• **Problem description**:
Each entry here needs to be given again exactly.
━━━━━━━━━━━━━━━━━━━━━━━━━━━━━━
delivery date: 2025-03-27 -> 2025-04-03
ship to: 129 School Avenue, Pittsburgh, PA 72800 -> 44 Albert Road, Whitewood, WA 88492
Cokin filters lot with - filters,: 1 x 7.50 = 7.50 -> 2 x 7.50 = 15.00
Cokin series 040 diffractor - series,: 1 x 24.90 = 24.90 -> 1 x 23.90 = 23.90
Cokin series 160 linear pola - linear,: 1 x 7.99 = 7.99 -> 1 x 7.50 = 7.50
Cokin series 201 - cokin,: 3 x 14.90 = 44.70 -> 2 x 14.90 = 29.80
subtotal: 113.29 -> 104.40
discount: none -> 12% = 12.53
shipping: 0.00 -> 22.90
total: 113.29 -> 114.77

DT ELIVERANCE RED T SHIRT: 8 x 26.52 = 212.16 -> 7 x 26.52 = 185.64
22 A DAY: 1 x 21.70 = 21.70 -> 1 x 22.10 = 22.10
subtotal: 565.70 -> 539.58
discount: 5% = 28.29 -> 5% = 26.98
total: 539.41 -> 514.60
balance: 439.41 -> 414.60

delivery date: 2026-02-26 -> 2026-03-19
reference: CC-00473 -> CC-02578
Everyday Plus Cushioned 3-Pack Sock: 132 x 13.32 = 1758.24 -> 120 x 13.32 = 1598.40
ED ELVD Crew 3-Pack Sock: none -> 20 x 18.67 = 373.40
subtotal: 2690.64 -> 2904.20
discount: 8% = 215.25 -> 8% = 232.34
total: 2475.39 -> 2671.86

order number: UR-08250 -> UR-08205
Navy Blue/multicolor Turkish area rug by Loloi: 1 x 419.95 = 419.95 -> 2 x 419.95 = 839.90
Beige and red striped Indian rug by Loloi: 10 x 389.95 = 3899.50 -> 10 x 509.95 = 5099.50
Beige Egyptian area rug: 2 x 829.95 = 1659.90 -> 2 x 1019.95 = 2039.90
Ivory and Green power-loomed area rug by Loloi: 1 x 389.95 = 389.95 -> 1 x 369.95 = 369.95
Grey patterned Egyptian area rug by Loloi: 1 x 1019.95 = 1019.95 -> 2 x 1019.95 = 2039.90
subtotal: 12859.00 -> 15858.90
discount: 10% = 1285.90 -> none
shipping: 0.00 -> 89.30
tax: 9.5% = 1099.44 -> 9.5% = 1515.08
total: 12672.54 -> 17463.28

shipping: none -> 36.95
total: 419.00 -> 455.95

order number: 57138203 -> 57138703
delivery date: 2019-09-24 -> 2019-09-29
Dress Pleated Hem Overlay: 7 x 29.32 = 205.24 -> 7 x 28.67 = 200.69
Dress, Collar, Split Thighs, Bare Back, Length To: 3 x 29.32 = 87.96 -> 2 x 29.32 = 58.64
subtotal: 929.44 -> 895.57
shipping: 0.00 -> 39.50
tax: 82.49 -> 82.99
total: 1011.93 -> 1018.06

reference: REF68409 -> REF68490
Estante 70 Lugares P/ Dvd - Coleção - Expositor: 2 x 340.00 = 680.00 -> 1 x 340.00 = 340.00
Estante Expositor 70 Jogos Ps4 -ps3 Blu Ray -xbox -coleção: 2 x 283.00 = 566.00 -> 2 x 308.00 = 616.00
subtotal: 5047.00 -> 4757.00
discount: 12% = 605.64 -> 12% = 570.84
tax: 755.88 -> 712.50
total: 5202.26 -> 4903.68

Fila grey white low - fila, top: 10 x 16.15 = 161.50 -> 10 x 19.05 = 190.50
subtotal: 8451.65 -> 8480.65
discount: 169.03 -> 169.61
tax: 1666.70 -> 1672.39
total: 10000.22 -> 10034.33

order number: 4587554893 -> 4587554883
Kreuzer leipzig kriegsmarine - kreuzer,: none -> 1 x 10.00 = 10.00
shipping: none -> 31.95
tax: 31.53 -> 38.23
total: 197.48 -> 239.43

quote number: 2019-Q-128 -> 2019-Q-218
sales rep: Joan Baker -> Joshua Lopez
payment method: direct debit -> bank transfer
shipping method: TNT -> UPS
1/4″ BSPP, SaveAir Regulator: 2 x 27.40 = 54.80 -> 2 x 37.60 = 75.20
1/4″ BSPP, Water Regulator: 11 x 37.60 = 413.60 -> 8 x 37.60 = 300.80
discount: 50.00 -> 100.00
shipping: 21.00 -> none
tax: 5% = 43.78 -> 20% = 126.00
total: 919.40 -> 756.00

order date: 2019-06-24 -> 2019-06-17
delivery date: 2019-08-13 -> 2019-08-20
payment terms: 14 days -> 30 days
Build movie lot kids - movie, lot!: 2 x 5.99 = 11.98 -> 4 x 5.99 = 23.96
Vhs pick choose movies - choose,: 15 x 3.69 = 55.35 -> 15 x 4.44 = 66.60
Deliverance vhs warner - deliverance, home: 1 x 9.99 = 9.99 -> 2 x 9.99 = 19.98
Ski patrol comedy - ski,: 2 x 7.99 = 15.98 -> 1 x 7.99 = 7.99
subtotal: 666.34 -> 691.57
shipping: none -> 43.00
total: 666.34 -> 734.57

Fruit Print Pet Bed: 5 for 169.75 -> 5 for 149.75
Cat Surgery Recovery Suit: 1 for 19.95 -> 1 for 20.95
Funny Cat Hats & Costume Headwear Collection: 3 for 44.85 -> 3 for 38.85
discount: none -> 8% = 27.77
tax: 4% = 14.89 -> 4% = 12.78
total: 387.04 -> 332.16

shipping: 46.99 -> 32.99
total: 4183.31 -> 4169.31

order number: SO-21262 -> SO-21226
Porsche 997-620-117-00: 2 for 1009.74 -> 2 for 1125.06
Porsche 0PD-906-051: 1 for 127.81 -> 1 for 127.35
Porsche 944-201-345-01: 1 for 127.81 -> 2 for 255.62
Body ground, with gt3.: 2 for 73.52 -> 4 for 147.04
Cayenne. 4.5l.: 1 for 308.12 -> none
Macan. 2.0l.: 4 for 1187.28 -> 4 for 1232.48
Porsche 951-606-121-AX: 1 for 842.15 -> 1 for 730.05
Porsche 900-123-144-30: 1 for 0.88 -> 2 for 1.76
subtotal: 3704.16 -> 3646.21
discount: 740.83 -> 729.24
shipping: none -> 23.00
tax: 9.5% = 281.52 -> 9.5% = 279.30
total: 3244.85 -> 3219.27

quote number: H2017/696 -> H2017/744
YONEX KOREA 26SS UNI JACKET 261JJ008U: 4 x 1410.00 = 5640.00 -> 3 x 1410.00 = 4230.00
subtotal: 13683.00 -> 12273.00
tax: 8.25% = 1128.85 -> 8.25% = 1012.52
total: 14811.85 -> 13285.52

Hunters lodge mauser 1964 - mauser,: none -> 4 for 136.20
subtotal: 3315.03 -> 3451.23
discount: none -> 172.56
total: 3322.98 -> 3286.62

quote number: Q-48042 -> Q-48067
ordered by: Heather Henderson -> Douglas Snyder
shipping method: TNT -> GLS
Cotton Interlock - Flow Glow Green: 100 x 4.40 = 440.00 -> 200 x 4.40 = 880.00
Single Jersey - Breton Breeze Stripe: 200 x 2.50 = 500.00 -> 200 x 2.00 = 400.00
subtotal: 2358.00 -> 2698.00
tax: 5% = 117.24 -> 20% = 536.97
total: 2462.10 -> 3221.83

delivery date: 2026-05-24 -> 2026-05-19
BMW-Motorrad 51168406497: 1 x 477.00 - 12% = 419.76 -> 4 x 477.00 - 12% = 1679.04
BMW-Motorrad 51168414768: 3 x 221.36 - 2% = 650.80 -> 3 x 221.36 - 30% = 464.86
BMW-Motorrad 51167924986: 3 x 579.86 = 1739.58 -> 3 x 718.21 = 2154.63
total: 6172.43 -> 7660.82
━━━━━━━━━━━━━━━━━━━━━━━━━━━━━━
• **Finished task**:
delivery date: 2025-03-27 -> 2025-04-03
ship to: 129 School Avenue, Pittsburgh, PA 72800 -> 44 Albert Road, Whitewood, WA 88492
Cokin filters lot with - filters,: 1 x 7.50 = 7.50 -> 2 x 7.50 = 15.00
Cokin series 040 diffractor - series,: 1 x 24.90 = 24.90 -> 1 x 23.90 = 23.90
Cokin series 160 linear pola - linear,: 1 x 7.99 = 7.99 -> 1 x 7.50 = 7.50
Cokin series 201 - cokin,: 3 x 14.90 = 44.70 -> 2 x 14.90 = 29.80
subtotal: 113.29 -> 104.40
discount: none -> 12% = 12.53
shipping: 0.00 -> 22.90
total: 113.29 -> 114.77

DT ELIVERANCE RED T SHIRT: 8 x 26.52 = 212.16 -> 7 x 26.52 = 185.64
22 A DAY: 1 x 21.70 = 21.70 -> 1 x 22.10 = 22.10
subtotal: 565.70 -> 539.58
discount: 5% = 28.29 -> 5% = 26.98
total: 539.41 -> 514.60
balance: 439.41 -> 414.60

delivery date: 2026-02-26 -> 2026-03-19
reference: CC-00473 -> CC-02578
Everyday Plus Cushioned 3-Pack Sock: 132 x 13.32 = 1758.24 -> 120 x 13.32 = 1598.40
ED ELVD Crew 3-Pack Sock: none -> 20 x 18.67 = 373.40
subtotal: 2690.64 -> 2904.20
discount: 8% = 215.25 -> 8% = 232.34
total: 2475.39 -> 2671.86

order number: UR-08250 -> UR-08205
Navy Blue/multicolor Turkish area rug by Loloi: 1 x 419.95 = 419.95 -> 2 x 419.95 = 839.90
Beige and red striped Indian rug by Loloi: 10 x 389.95 = 3899.50 -> 10 x 509.95 = 5099.50
Beige Egyptian area rug: 2 x 829.95 = 1659.90 -> 2 x 1019.95 = 2039.90
Ivory and Green power-loomed area rug by Loloi: 1 x 389.95 = 389.95 -> 1 x 369.95 = 369.95
Grey patterned Egyptian area rug by Loloi: 1 x 1019.95 = 1019.95 -> 2 x 1019.95 = 2039.90
subtotal: 12859.00 -> 15858.90
discount: 10% = 1285.90 -> none
shipping: 0.00 -> 89.30
tax: 9.5% = 1099.44 -> 9.5% = 1515.08
total: 12672.54 -> 17463.28

shipping: none -> 36.95
total: 419.00 -> 455.95

order number: 57138203 -> 57138703
delivery date: 2019-09-24 -> 2019-09-29
Dress Pleated Hem Overlay: 7 x 29.32 = 205.24 -> 7 x 28.67 = 200.69
Dress, Collar, Split Thighs, Bare Back, Length To: 3 x 29.32 = 87.96 -> 2 x 29.32 = 58.64
subtotal: 929.44 -> 895.57
shipping: 0.00 -> 39.50
tax: 82.49 -> 82.99
total: 1011.93 -> 1018.06

reference: REF68409 -> REF68490
Estante 70 Lugares P/ Dvd - Coleção - Expositor: 2 x 340.00 = 680.00 -> 1 x 340.00 = 340.00
Estante Expositor 70 Jogos Ps4 -ps3 Blu Ray -xbox -coleção: 2 x 283.00 = 566.00 -> 2 x 308.00 = 616.00
subtotal: 5047.00 -> 4757.00
discount: 12% = 605.64 -> 12% = 570.84
tax: 755.88 -> 712.50
total: 5202.26 -> 4903.68

Fila grey white low - fila, top: 10 x 16.15 = 161.50 -> 10 x 19.05 = 190.50
subtotal: 8451.65 -> 8480.65
discount: 169.03 -> 169.61
tax: 1666.70 -> 1672.39
total: 10000.22 -> 10034.33

order number: 4587554893 -> 4587554883
Kreuzer leipzig kriegsmarine - kreuzer,: none -> 1 x 10.00 = 10.00
shipping: none -> 31.95
tax: 31.53 -> 38.23
total: 197.48 -> 239.43

quote number: 2019-Q-128 -> 2019-Q-218
sales rep: Joan Baker -> Joshua Lopez
payment method: direct debit -> bank transfer
shipping method: TNT -> UPS
1/4″ BSPP, SaveAir Regulator: 2 x 27.40 = 54.80 -> 2 x 37.60 = 75.20
1/4″ BSPP, Water Regulator: 11 x 37.60 = 413.60 -> 8 x 37.60 = 300.80
discount: 50.00 -> 100.00
shipping: 21.00 -> none
tax: 5% = 43.78 -> 20% = 126.00
total: 919.40 -> 756.00

order date: 2019-06-24 -> 2019-06-17
delivery date: 2019-08-13 -> 2019-08-20
payment terms: 14 days -> 30 days
Build movie lot kids - movie, lot!: 2 x 5.99 = 11.98 -> 4 x 5.99 = 23.96
Vhs pick choose movies - choose,: 15 x 3.69 = 55.35 -> 15 x 4.44 = 66.60
Deliverance vhs warner - deliverance, home: 1 x 9.99 = 9.99 -> 2 x 9.99 = 19.98
Ski patrol comedy - ski,: 2 x 7.99 = 15.98 -> 1 x 7.99 = 7.99
subtotal: 666.34 -> 691.57
shipping: none -> 43.00
total: 666.34 -> 734.57

Fruit Print Pet Bed: 5 for 169.75 -> 5 for 149.75
Cat Surgery Recovery Suit: 1 for 19.95 -> 1 for 20.95
Funny Cat Hats & Costume Headwear Collection: 3 for 44.85 -> 3 for 38.85
discount: none -> 8% = 27.77
tax: 4% = 14.89 -> 4% = 12.78
total: 387.04 -> 332.16

shipping: 46.99 -> 32.99
total: 4183.31 -> 4169.31

order number: SO-21262 -> SO-21226
Porsche 997-620-117-00: 2 for 1009.74 -> 2 for 1125.06
Porsche 0PD-906-051: 1 for 127.81 -> 1 for 127.35
Porsche 944-201-345-01: 1 for 127.81 -> 2 for 255.62
Body ground, with gt3.: 2 for 73.52 -> 4 for 147.04
Cayenne. 4.5l.: 1 for 308.12 -> none
Macan. 2.0l.: 4 for 1187.28 -> 4 for 1232.48
Porsche 951-606-121-AX: 1 for 842.15 -> 1 for 730.05
Porsche 900-123-144-30: 1 for 0.88 -> 2 for 1.76
subtotal: 3704.16 -> 3646.21
discount: 740.83 -> 729.24
shipping: none -> 23.00
tax: 9.5% = 281.52 -> 9.5% = 279.30
total: 3244.85 -> 3219.27

quote number: H2017/696 -> H2017/744
YONEX KOREA 26SS UNI JACKET 261JJ008U: 4 x 1410.00 = 5640.00 -> 3 x 1410.00 = 4230.00
subtotal: 13683.00 -> 12273.00
tax: 8.25% = 1128.85 -> 8.25% = 1012.52
total: 14811.85 -> 13285.52

Hunters lodge mauser 1964 - mauser,: none -> 4 for 136.20
subtotal: 3315.03 -> 3451.23
discount: none -> 172.56
total: 3322.98 -> 3286.62

quote number: Q-48042 -> Q-48067
ordered by: Heather Henderson -> Douglas Snyder
shipping method: TNT -> GLS
Cotton Interlock - Flow Glow Green: 100 x 4.40 = 440.00 -> 200 x 4.40 = 880.00
Single Jersey - Breton Breeze Stripe: 200 x 2.50 = 500.00 -> 200 x 2.00 = 400.00
subtotal: 2358.00 -> 2698.00
tax: 5% = 117.24 -> 20% = 536.97
total: 2462.10 -> 3221.83

delivery date: 2026-05-24 -> 2026-05-19
BMW-Motorrad 51168406497: 1 x 477.00 - 12% = 419.76 -> 4 x 477.00 - 12% = 1679.04
BMW-Motorrad 51168414768: 3 x 221.36 - 2% = 650.80 -> 3 x 221.36 - 30% = 464.86
BMW-Motorrad 51167924986: 3 x 579.86 = 1739.58 -> 3 x 718.21 = 2154.63
total: 6172.43 -> 7660.82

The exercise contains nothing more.